Today, my final day of flying in Indonesia, was tough for a whole different reason. All day long I was saying goodbye to my good friends in villages throughout East Kalimantan--both in person and over the radio. Since I was the only MAF pilot flying up in this area, there were a lot of folks calling on the radio and saying goodbye--especially from villages where I wasn't able to land today.
It was tough. For the past week I've continually had thoughts of "this is the last time that..."--fill in the blank. Today it was all about my friends in the villages. It was an emotional day for me.
In Mahak Baru, the village heads, the local village government representative, the pastor, and my good friends the MAF agents, and a bunch of other folks, were waiting there when I arrived. I was deeply humbled and honored as they each shared with me how much they appreciated our family's contribution in serving their village and people, as well as investing into their lives. (We've stayed overnight in that village on a number of occasions, and have really developed close friendships with a number of them, as have our kids with their kids.)
I was further humbled as they presented several beautiful gifts, explaining the symbols and reasons for each gift and what they represented. It was very touching!
Before I left, they painted my face with what I believe was ash. From what I understand, this was a real honor, and again I was really humbled by it. They explained that this is their tradition when a family member goes away on a very long trip. There was a lot of laughter, but also tears.
I flew the rest of the day like that, having promised to keep the "paint" undisturbed, at least till I got home. Everywhere I went after that, people immediately recognized what had happened, and the significance of it, and commented about it.

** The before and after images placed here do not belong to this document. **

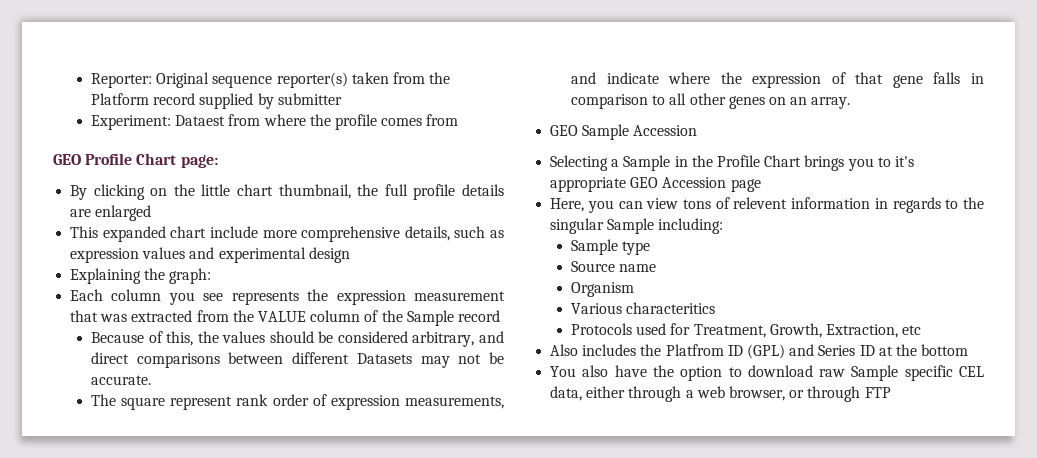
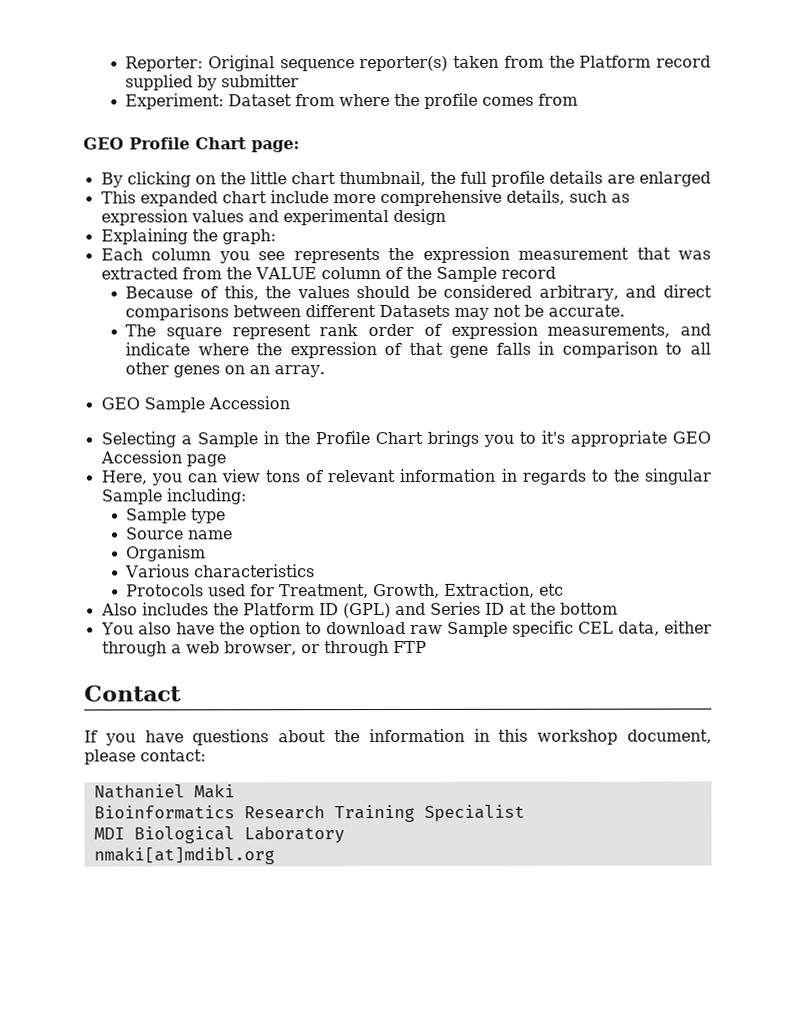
[175,115,226,126] Dataest -> [228,94,293,107] Dataset
[733,197,788,209] relevent -> [327,470,396,483] relevant
[626,302,716,314] characteritics -> [194,564,316,578] characteristics
[665,344,724,356] Platfrom -> [242,603,315,616] Platform
(891, 392) none -> [84,685,182,702] [84,728,712,746] [84,749,206,765] [93,784,235,799] [93,804,525,823] [93,826,345,844] [93,847,275,865] // Contact // If you have questions about the information in this workshop document, please contact: // Nathaniel Maki // Bioinformatics Research Training Specialist // MDI Biological Laboratory // nmaki[at]mdibl.org

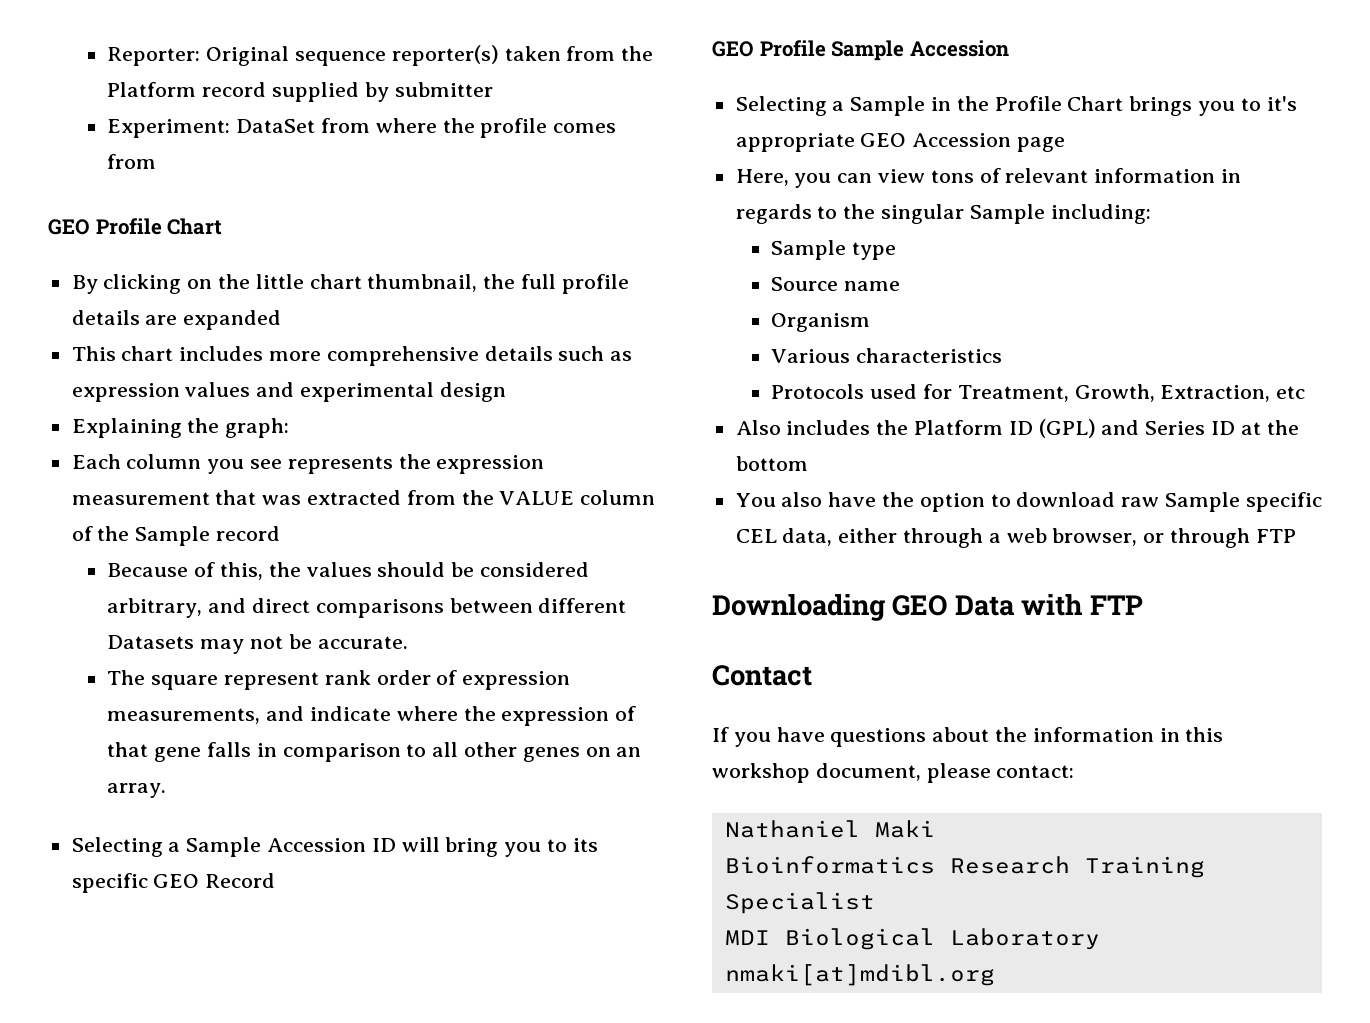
[228,94,293,107] Dataset -> [236,119,316,133] DataSet
[251,140,300,153] page: -> (223, 226) none
[638,171,711,187] enlarged -> [183,310,282,330] expanded
[139,190,329,207] expanded chart include -> [121,346,264,361] chart includes
[505,189,565,205] details, -> [484,346,553,361] details
[100,397,140,410] GEO -> [71,837,598,857] [71,873,276,893] [712,40,826,57] Selecting a Sample Accession ID will bring you to its specific GEO Record // GEO Profile
(427, 647) none -> [712,594,1143,621] // Downloading GEO Data with FTP

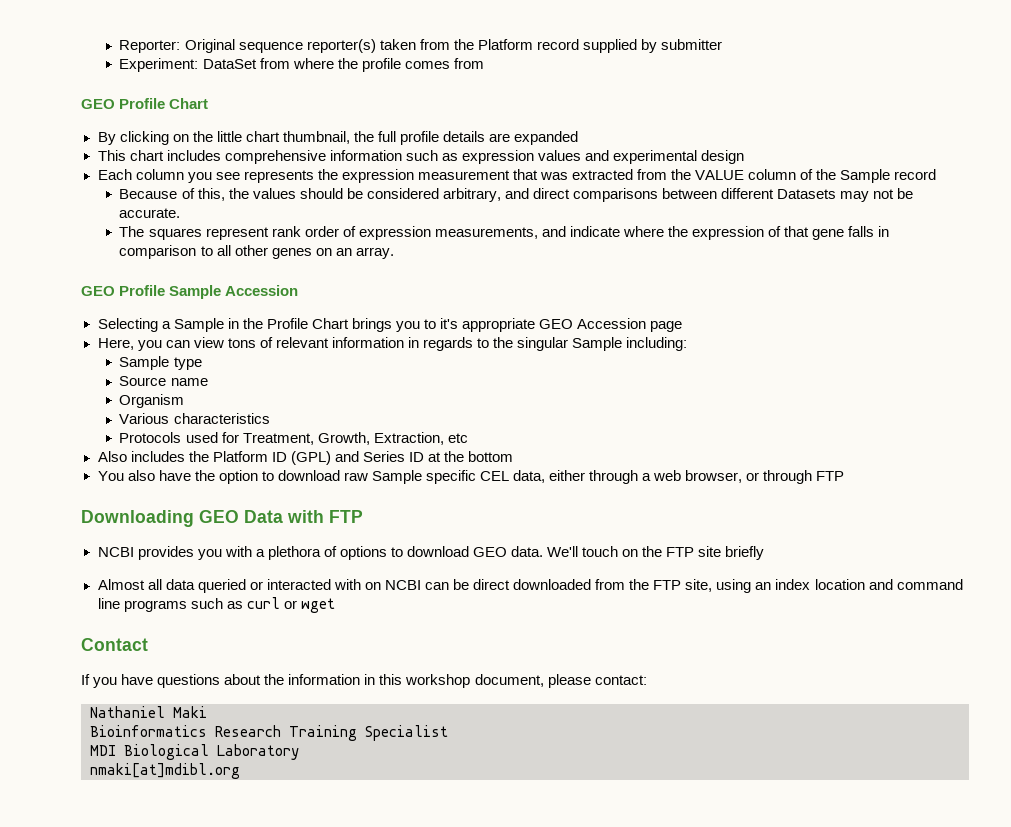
[269,346,553,366] more comprehensive details -> [224,150,402,164] comprehensive information
[71,418,290,438] // Explaining the graph: -> (745, 157) none
[151,675,219,690] square -> [148,228,202,240] squares
[71,837,598,857] [71,873,276,893] // Selecting a Sample Accession ID will bring you to its specific GEO Record -> (394, 253) none
(1143, 605) none -> [97,546,765,560] [97,579,963,593] [97,597,335,613] // NCBI provides you with a plethora of options to download GEO data. We'll touch on the FTP site briefly // Almost all data queried or interacted with on NCBI can be direct downloaded from the FTP site, using an index location and command line programs such as curl or wget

Again, I was very humbled, and can only say that it's been an incredible privilege to serve wonderful folks like this, who I'm honored to call my friends!
And I thank YOU, who are part of our ministry team, for your faithful prayers and ministry support that enable us to be doing this. Our family is just a small part of a much larger team, and the gratitude that was expressed by my friends all over East Kalimantan today, goes out to all of YOU! Thank you from the bottom of our hearts, and from theirs!

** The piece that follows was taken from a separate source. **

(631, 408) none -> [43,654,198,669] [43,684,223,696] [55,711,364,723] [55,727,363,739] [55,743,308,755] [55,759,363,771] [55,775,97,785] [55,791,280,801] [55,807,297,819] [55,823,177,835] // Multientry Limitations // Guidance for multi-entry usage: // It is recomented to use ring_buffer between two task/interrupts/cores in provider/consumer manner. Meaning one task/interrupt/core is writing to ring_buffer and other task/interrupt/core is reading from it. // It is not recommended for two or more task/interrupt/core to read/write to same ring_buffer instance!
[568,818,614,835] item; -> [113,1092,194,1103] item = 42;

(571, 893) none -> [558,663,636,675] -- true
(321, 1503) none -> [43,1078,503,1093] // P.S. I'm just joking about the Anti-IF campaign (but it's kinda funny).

It was a long flight day, made even longer by the numerous goodbyes and cantankerous weather. So I found myself arriving back in Tarakan well after 5:00, when there were no other airplanes in the area. So having received special permission from the control tower, I did a low pass over the MAF hanger, to the delight of our national staff who were still hanging around waiting, and then landed for the final time in Tarakan. And at 6:15pm, having finished up post-flight checks and paperwork, I turned the lights off in the now-quiet MAF office and hangar, locked the doors, and drove home on my little motorcycle after a long flight day, for the last time in Tarakan. It's been an honor and a blast!